La sensazione è che la tua avventura sotto le Due Torri sarebbe proseguita a lungo, se non fosse stato per la doppia retrocessione e il caos societario. «Fosse dipeso solo da me non sarei mai andato via, ma all’epoca in Serie C1 gli stranieri non potevano giocare. La mia idea era quella, infatti firmai per tanti anni quando c’erano Corioni e Gnudi, poi purtroppo non si è capito più nulla: noi giocatori non sapevamo cosa stesse succedendo, in quella confusione purtroppo la società è fallita e tutti sono dovuti andare altrove. Quando prendo a cuore un club e una squadra voglio provare a dargli soddisfazioni, ma in quel periodo veramente eravamo troppo disturbati da quanto accadeva fuori: non avevamo la tranquillità e la serenità necessarie per mostrare le nostre qualità, e quando sei troppo sotto pressione non rendi per come dovresti».

Dallo scorso gennaio un tuo connazionale, Michel Aebischer, gioca nel BFC: come giudichi i suoi primi dodici mesi in rossoblù? «Ho notato che all’inizio giocava meno, oggi invece trova più spazio: è uno di quei giocatori che va aspettato e con cui serve pazienza nel periodo di ambientamento, forse paga anche il fatto di non essere troppo appariscente ma in ogni partita macina chilometri e sa abbinare la quantità ad una buona qualità. Qui in Svizzera ha vinto tanto con lo Young Boys ed è da tempo nel giro della Nazionale: la sua timidezza come ragazzo non va scambiata con mancanza di personalità sul campo, quella non gli manca e l’ha già dimostrato.

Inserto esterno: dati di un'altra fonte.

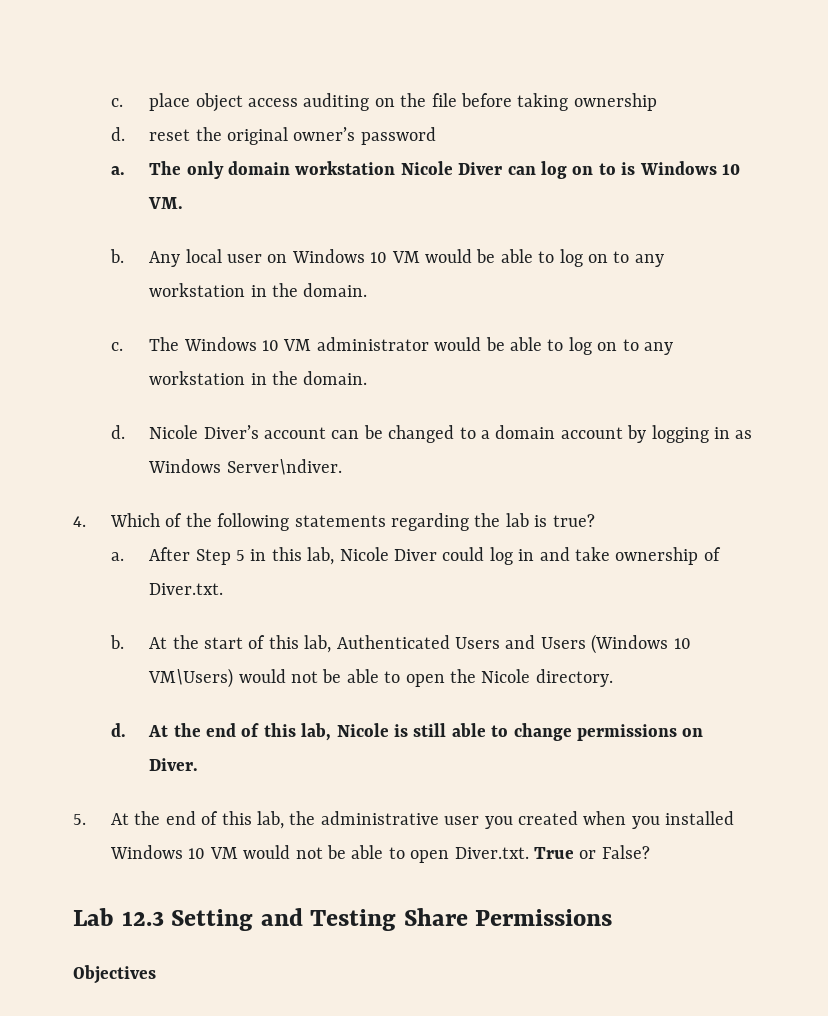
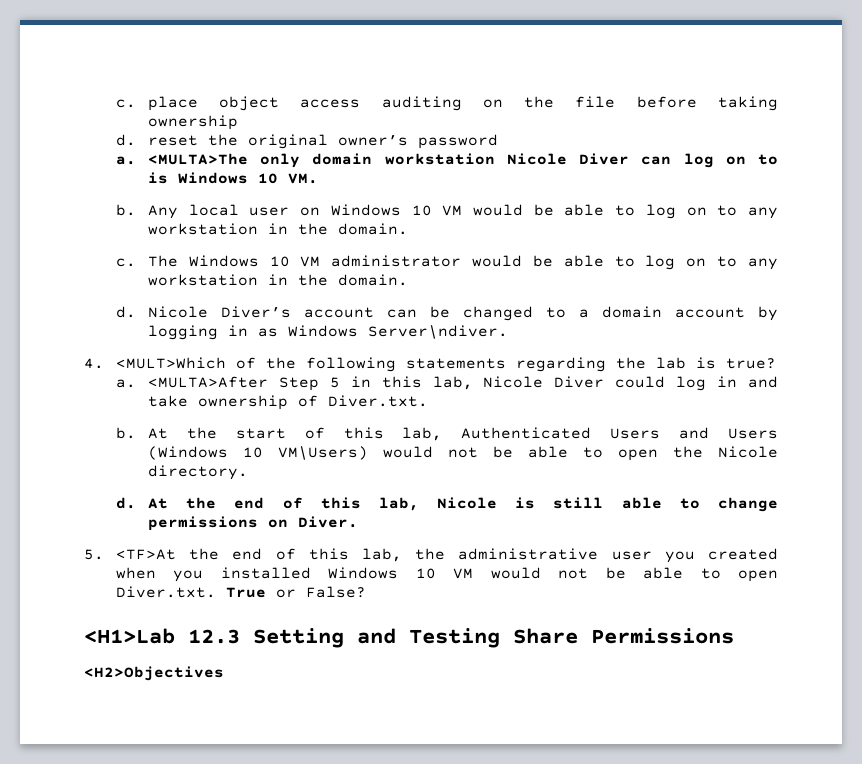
- The only domain workstation Nicole Diver can log on to is Windows 10 VM.
+ <MULTA>The only domain workstation Nicole Diver can log on to is Windows 10 VM.
- 4. Which of the following statements regarding the lab is true?
+ 4. <MULT>Which of the following statements regarding the lab is true?
- After Step 5 in this lab, Nicole Diver could log in and take ownership of Diver.txt.
+ <MULTA>After Step 5 in this lab, Nicole Diver could log in and take ownership of Diver.txt.
- 5. At the end of this lab, the administrative user you created when you installed Windows 10 VM would not be able to open Diver.txt. True or False?
+ 5. <TF>At the end of this lab, the administrative user you created when you installed Windows 10 VM would not be able to open Diver.txt. True or False?
- Lab 12.3 Setting and Testing Share Permissions
+ <H1>Lab 12.3 Setting and Testing Share Permissions
- Objectives
+ <H2>Objectives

Forse è stato accolto con eccessiva freddezza e non con la giusta considerazione, ma quanti elementi nella rosa del Bologna possono vantare come lui numerose presenze in Champions ed Europa League?».

Lui e tutti gli altri li vedrai all’opera dal vivo venerdì 27 marzo… «Esatto, sarò in tribuna allo stadio Dall’Ara per Bologna-Spezia e non vedo l’ora di emozionarmi, perché so che già che andrà così».